Young Investor

‘You don't build a track record in a year'


‘I recommend analysts to develop proprietary sources of information.'

James Valentine is the author of “Best Practices for Equity Research Analysts” and the founder of AnalystSolutions, a training firm. A former Wall Street star analyst, Mr Valentine was also responsible for training at Morgan Stanley. His book provides training tools to help equity analysts do better at their job. We caught up with Mr Valentine during his book promotion tour in India.

What are the big mistakes/major challenges faced by analysts?

One of the biggest mistakes many analysts make is poor time management. They tend to spread themselves thin rather than using relevant, focussed information for their research.

The second mistake is not developingproprietary sources of information. I think too often analysts depend on financial filings and conference calls for their research. If you want to have an out-of-consensus stock call, you need to have information sources that are out-of-consensus. You need to have something that nobody else has.

The third big mistake or challenge is that many analysts don't have a differentiated, high-conviction call. To have a really differentiated stock call, it has to have one of three elements – a unique financial forecast, a unique valuation, or a unique view towards the sentiment of the market on that stock. And the last big challenge is getting the message heard. Analysts need to develop communication skills which include influencing skills. First you have to have good content. And then you have to deliver the message properly. If you do that, then it's more likely that the client (if you are on the sell side) or the portfolio manager (if you are on the buy side) would adopt your idea.

Some critics say that forecasts rarely work. What is your view ?

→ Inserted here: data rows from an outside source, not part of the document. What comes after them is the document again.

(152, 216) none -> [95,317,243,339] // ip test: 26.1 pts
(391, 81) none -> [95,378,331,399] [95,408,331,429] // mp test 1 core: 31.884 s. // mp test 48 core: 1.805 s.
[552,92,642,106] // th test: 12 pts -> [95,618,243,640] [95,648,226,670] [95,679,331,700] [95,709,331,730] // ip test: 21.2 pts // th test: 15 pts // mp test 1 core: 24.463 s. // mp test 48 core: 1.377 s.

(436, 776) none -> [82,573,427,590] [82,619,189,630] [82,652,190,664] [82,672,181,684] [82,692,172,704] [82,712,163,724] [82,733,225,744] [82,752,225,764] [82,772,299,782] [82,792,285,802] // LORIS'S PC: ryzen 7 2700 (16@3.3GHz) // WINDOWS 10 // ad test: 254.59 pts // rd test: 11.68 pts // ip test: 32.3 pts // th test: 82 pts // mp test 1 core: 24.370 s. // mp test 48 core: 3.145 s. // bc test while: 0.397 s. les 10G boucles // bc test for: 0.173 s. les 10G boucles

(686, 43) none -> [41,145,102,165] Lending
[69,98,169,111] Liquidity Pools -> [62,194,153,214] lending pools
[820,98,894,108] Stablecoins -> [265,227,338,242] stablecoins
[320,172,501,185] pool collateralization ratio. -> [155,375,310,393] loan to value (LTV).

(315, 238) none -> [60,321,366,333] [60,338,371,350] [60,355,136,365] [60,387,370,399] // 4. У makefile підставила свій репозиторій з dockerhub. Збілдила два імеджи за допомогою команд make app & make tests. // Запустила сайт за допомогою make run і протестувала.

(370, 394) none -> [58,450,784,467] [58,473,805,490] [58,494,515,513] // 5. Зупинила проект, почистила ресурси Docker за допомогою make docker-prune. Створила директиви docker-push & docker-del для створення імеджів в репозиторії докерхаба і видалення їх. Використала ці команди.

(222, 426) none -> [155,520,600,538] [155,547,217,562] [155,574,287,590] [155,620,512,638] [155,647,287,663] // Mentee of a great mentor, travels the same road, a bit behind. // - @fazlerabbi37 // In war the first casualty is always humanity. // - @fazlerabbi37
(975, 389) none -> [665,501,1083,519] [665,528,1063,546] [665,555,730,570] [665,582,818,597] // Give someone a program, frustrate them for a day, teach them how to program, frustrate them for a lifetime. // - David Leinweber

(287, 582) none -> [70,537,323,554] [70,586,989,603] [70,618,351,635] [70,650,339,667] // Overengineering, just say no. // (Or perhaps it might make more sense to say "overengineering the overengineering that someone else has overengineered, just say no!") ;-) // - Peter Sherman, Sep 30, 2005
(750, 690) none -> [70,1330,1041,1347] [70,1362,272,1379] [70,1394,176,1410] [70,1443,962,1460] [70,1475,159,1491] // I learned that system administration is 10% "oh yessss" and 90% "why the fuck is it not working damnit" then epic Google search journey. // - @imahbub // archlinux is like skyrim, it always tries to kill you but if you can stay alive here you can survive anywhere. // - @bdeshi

I think forecasts rarely work when the analyst has not done a good job. If you simply ask the company for an answer or look at the history and just extrapolate it in to the future, there is going to be a problem. And those are probably the two most common types of forecasts that analysts build.

To do a good forecast, you need to have really good insights. You need to have something that nobody else has. You have to develop your own proprietary sources of content.

How do you do that?

One of the fastest ways is to immerse yourself into the industry, rather than immersing yourself into the companies. Read trade journals and trade blogs. Contact journalists or people quoted in an article or in a blog. Get involved in industry associations actively. Attend industry conferences to the extent possible. Use expert networks if your firm allows you to.

How should an analyst deal with uncertain global macro-economic variables?

I tell analysts not to try to forecast macro-events with accuracy because this is not something they are good at. If they are really good at forecasting global economy or trade, then they should be a strategist or an economist.

So, I tell analysts to take the consensus view on some of these macro-things and then drill down to really try to figure out where they can be different. Analysts need to have a supply and demand forecast for their sector. Also, they need to have a framework of spreadsheet where they can think through various inputs which could alter these demand-supply dynamics.

Sometimes, analysts risk obtaining insider information. How should they deal with this?

This question comes up a lot in my tour of Asia, maybe because of the recent insider trading case of Raj Rajaratnam. From my perspective, it's fairly black and white. An analyst seeking information is trying to build a mosaic of the future to build a forecast. What Raj Rajaratnam was doing was not building a mosaic but trying to take one big photograph. So, there was no question in the jury's mind that he was not doing research.

What I recommend analysts do is first and foremost develop proprietary sources of information. Then, there is a very low probability you'll get inside information. Your proprietary sources are going to be people from the industry, competitors, industry associations or customers of the company. Most of these people are not going to be in possession of material non-public information that the company management has.

How do you gauge analysts in irrational market cycles?

You don't build a track record in one year. When the sub-prime crisis happened, everything went down. If the economy collapses, your stock calls may not play out like they way you thought. You can't do anything about it. But if you've got a track record of five or six years as an analyst, that could still offset it. And by the way, everyone has a bad run that year. So, it's relative. If you are good, you should still be doing better than your peers in the long run.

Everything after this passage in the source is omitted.